FAQ - Dumbbell Incline Alternate Hammer Curl

What muscles does the Dumbbell Incline Alternate Hammer Curl target?

This exercise primarily targets the brachialis and brachioradialis while still engaging the biceps brachii. The hammer grip significantly increases forearm activation, while the incline position creates greater tension on the biceps in their stretched state.

How should I position myself on the incline bench for optimal results?

Set the bench to a 45-60 degree angle, sit with your back fully supported, and allow your arms to hang straight down with palms facing each other. Keep your shoulders pulled back and down throughout the movement to isolate the biceps and prevent shoulder involvement.

What are the most common form mistakes with this exercise?
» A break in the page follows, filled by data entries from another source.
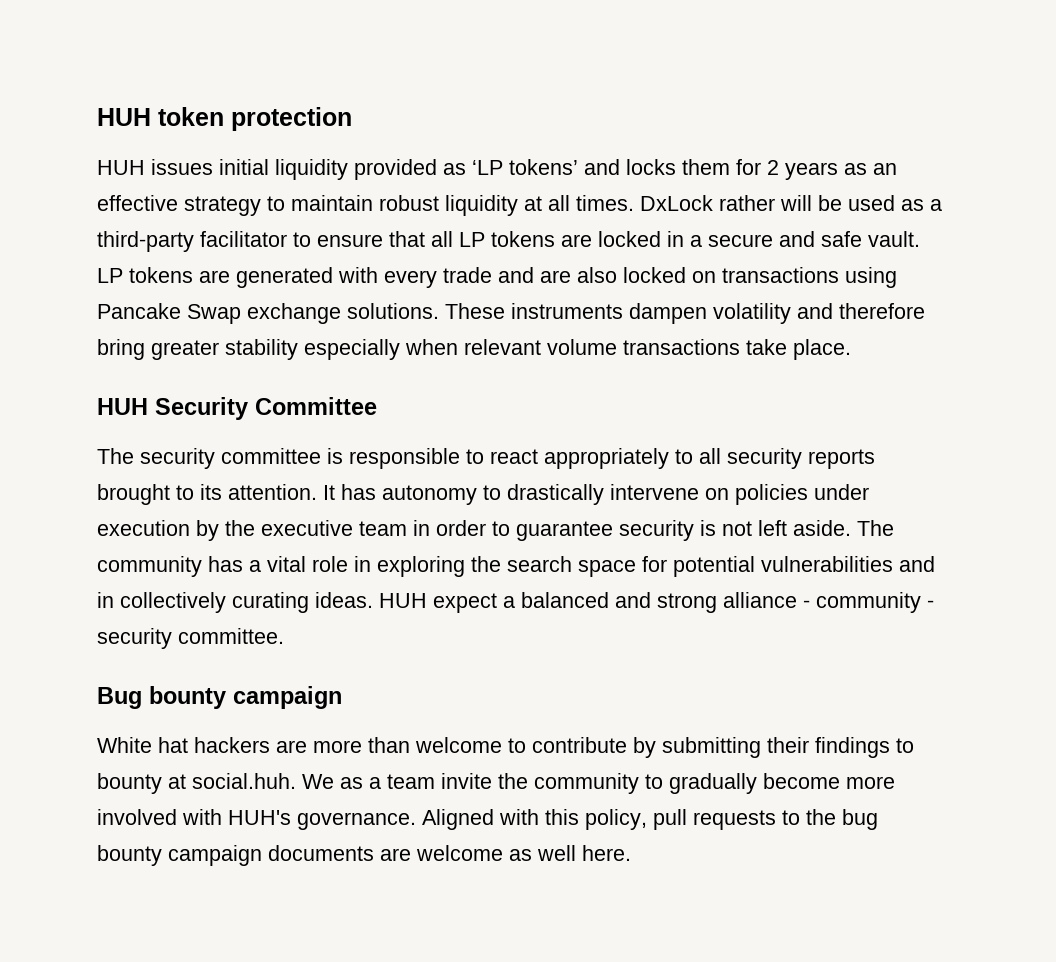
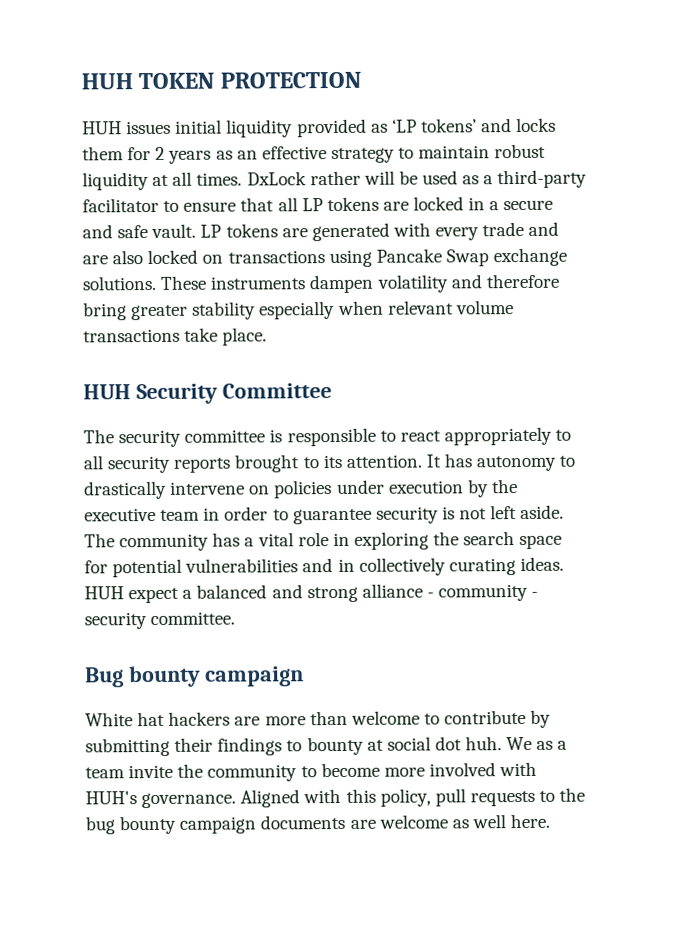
- HUH token protection
+ HUH TOKEN PROTECTION
- White hat hackers are more than welcome to contribute by submitting their findings to bounty at social.huh. We as a team invite the community to gradually become more involved with HUH's governance.
+ White hat hackers are more than welcome to contribute by submitting their findings to bounty at social dot huh. We as a team invite the community to become more involved with HUH's governance.

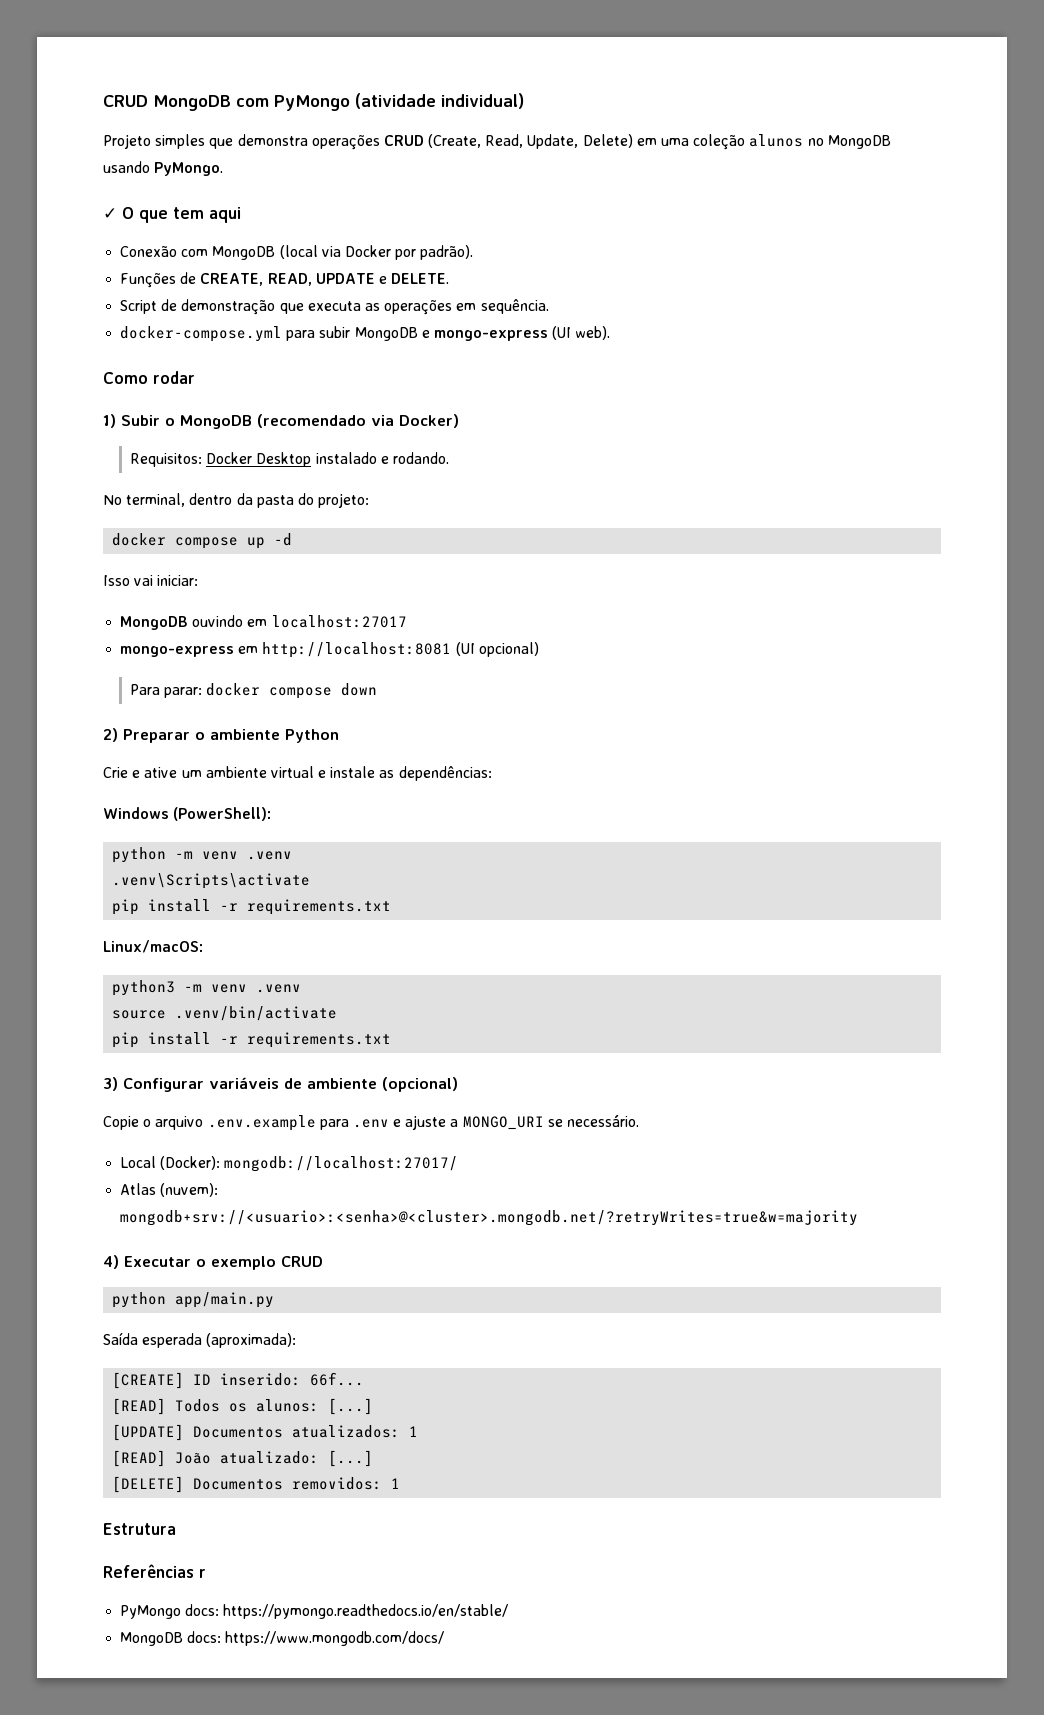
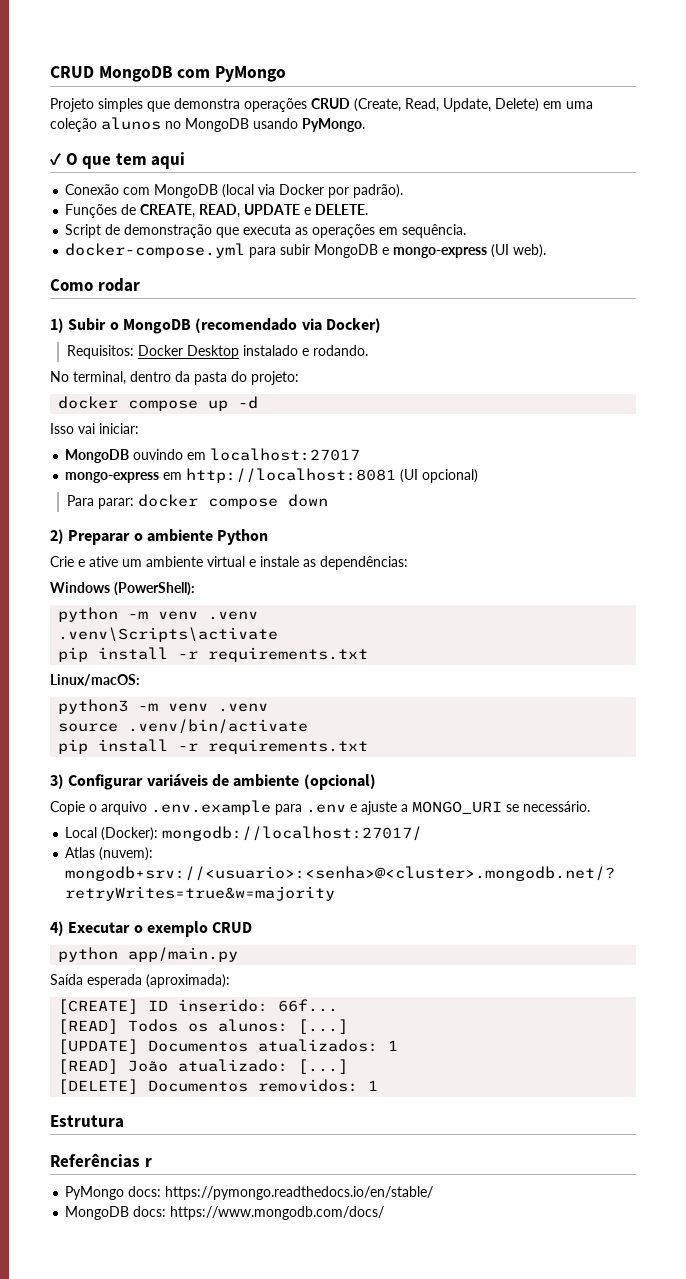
- CRUD MongoDB com PyMongo (atividade individual)
+ CRUD MongoDB com PyMongo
The three most critical errors are allowing the hips to sag (losing the pike position), shoulders rolling forward (compromising joint safety), and excessive body wobbling due to poor core bracing. Focus on maintaining a straight line from hands to hips, keeping shoulders packed away from ears, and engaging your core throughout the movement.

How can I make this exercise easier or more challenging?

To make it easier, reduce the weight or switch to a half-kneeling position (one knee up). To increase difficulty, add more weight, slow down the eccentric (lowering) phase to 3-4 seconds, or progress to a tall kneeling position with knees close together to challenge core stability further.

How often should I include this exercise in my training routine?

For optimal results, incorporate this exercise 1-2 times weekly as part of your push or arm-specific training days. Since it's an isolation movement, it works best when programmed after compound exercises, using 3-4 sets of 8-15 repetitions depending on your specific goals.